Dans le métro, quelques personnes, peu à vrai dire, lisent le journal. Il s'agit pour l'essentiel de journaux qu'on appellerait "tabloid" en Angleterre: journaux à scandales, ou décrivant par le menu des crimes sordides ou les frasques de célébrités nationales et internationales. Il existe des journaux sérieux, mais, rapporté à la population du pays, leur tirage est minuscule. D'après Nastia, la désaffection des Russes pour la presse s'explique par le souvenir de la langue de bois qui avait cours dans la presse soviétique, et elle reflète le désintérêt plus général des Russes pour la politique. On observe d'ailleurs la même chose en Ukraine: j'étais à Kiev lors de la campagne électorale pour les municipales en mai dernier. Aucun discours articulé, aucun militantisme véritable. Des stands des différents partis, installés un peu partout dans le centre de la ville, se contentaient de diffuser de la musique disco, entrecoupée de temps en temps d'un ou deux slogans d'un simplisme effarant, consistant le plus souvent à accuser les adversaires de corruption etc. Les Russes, pour la plupart, et c'est étonnant (enfin, peut-être pas tant) pour un peuple qui a été, de gré ou de force, si politisé pendant 70 ans, s'en foutent de la politique. Ils la perçoivent comme quelque chose de lointain. La seule chose qu'ils demandent à leurs gouvernants, c'est d'assurer le maintien de l'ordre. La période Eltsine reste pour beaucoup un cauchemar, le règne de l'anarchie, et les Russes savent gré à Poutine d'avoir rétabli l'ordre, comme ils lui sont reconnaissants aussi d'avoir redonner du lustre sur la scène internationale à la Russie humiliée des années 90. Pour cela, ils sont prêts sans états d'âme à fermer les yeux sur les procédés un peu expéditifs du pouvoir.

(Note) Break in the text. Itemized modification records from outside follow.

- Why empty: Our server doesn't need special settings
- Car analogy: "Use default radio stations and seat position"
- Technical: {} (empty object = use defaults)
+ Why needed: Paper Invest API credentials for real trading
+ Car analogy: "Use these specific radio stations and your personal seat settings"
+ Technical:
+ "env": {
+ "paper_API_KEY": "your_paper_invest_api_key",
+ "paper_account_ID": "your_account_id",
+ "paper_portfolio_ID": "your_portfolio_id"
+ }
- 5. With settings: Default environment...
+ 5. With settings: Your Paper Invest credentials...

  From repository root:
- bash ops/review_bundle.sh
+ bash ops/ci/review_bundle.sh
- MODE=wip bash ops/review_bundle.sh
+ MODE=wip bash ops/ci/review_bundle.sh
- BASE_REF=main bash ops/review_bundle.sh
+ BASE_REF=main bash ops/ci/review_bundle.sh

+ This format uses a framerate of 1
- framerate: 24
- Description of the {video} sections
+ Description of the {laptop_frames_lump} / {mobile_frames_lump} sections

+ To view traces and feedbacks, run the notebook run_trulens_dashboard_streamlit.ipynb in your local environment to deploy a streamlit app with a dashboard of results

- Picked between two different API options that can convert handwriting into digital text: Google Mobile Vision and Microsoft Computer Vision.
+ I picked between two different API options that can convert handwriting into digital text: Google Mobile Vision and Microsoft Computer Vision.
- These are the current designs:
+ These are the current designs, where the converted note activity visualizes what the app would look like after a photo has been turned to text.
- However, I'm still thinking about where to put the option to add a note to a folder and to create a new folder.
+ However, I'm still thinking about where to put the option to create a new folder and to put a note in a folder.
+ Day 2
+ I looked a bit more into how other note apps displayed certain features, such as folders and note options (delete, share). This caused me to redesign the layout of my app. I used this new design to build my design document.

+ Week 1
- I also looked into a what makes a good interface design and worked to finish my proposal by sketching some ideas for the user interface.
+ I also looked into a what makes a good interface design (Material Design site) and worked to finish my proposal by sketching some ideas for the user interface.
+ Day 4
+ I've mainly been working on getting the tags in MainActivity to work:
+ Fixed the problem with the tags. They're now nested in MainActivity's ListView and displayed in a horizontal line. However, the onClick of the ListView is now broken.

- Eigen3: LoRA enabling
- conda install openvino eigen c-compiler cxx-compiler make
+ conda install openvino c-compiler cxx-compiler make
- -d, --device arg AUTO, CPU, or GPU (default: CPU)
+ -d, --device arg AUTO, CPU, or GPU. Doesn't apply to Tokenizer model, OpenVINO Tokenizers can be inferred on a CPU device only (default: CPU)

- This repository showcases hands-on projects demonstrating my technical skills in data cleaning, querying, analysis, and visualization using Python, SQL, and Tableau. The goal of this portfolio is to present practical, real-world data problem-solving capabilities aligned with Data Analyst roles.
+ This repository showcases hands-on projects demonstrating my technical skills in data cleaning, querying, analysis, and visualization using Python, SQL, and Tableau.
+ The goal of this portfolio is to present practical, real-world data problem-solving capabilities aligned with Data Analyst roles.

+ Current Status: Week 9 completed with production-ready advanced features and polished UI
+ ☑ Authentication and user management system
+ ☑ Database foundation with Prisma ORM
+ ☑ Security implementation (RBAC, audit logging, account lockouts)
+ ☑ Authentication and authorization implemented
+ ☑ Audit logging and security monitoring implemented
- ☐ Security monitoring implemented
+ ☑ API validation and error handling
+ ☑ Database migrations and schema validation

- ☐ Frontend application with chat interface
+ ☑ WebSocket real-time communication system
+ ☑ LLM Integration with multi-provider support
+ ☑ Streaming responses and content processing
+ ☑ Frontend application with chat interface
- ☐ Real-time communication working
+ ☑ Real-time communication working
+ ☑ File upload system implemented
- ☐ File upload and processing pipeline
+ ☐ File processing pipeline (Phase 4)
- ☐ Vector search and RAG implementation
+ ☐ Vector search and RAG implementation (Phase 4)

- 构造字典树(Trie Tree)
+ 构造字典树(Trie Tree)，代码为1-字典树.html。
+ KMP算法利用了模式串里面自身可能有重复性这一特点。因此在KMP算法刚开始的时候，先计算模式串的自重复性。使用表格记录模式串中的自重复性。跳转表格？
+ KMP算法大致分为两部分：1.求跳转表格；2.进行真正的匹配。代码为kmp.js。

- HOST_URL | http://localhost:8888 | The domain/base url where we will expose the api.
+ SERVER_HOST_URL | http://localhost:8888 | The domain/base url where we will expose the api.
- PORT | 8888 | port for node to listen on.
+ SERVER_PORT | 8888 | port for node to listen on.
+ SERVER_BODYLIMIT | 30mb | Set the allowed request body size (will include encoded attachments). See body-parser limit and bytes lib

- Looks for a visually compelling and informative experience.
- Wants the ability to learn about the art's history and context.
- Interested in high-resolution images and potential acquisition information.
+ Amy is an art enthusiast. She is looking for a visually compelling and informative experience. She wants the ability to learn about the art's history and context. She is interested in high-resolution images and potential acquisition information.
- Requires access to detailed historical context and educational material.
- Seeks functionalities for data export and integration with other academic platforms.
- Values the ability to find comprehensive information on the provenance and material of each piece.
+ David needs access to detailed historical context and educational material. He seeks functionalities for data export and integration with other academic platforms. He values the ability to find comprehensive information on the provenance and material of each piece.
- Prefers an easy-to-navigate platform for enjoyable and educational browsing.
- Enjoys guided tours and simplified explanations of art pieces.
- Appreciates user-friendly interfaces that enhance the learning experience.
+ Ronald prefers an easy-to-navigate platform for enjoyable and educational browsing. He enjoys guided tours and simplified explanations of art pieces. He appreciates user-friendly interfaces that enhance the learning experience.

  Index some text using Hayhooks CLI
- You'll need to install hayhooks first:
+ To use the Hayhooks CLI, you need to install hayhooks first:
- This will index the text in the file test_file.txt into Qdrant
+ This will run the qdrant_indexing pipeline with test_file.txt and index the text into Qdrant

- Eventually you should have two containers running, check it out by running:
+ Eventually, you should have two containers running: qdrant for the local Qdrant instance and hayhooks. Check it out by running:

Pour en revenir à la presse, un exemple entre tous pour illustrer l'état dans laquelle elle se trouve en Russie: le glorieux Moskovski Komsomolets, organe des jeunesses communistes à l'époque soviétique, a dû, pour survivre, comme beaucoup de titres du temps de l'URSS, se transformer en une espèce d'Ici-Paris à la russe, presque exclusivement consacré aux faits divers. Il continue de paraître sous le même titre qu'autrefois, même si évidemment son contenu rédactionnel n'a plus rien à voir ni de près ni de loin avec le Komsomol, qui d'ailleurs n'existe plus. Chassez le réel, il revient au galop. Des années durant, la presse soviétique ne rendait pas compte de la société telle qu'elle était, mais telle qu'elle aurait dû être aux termes du plan quinquennal en cours (je simplifie évidemment pour les besoins de la démonstration). Le goût du fait divers trahit, de façon grotesque j'en conviens, un désir de réalité demeuré trop longtemps inassouvi.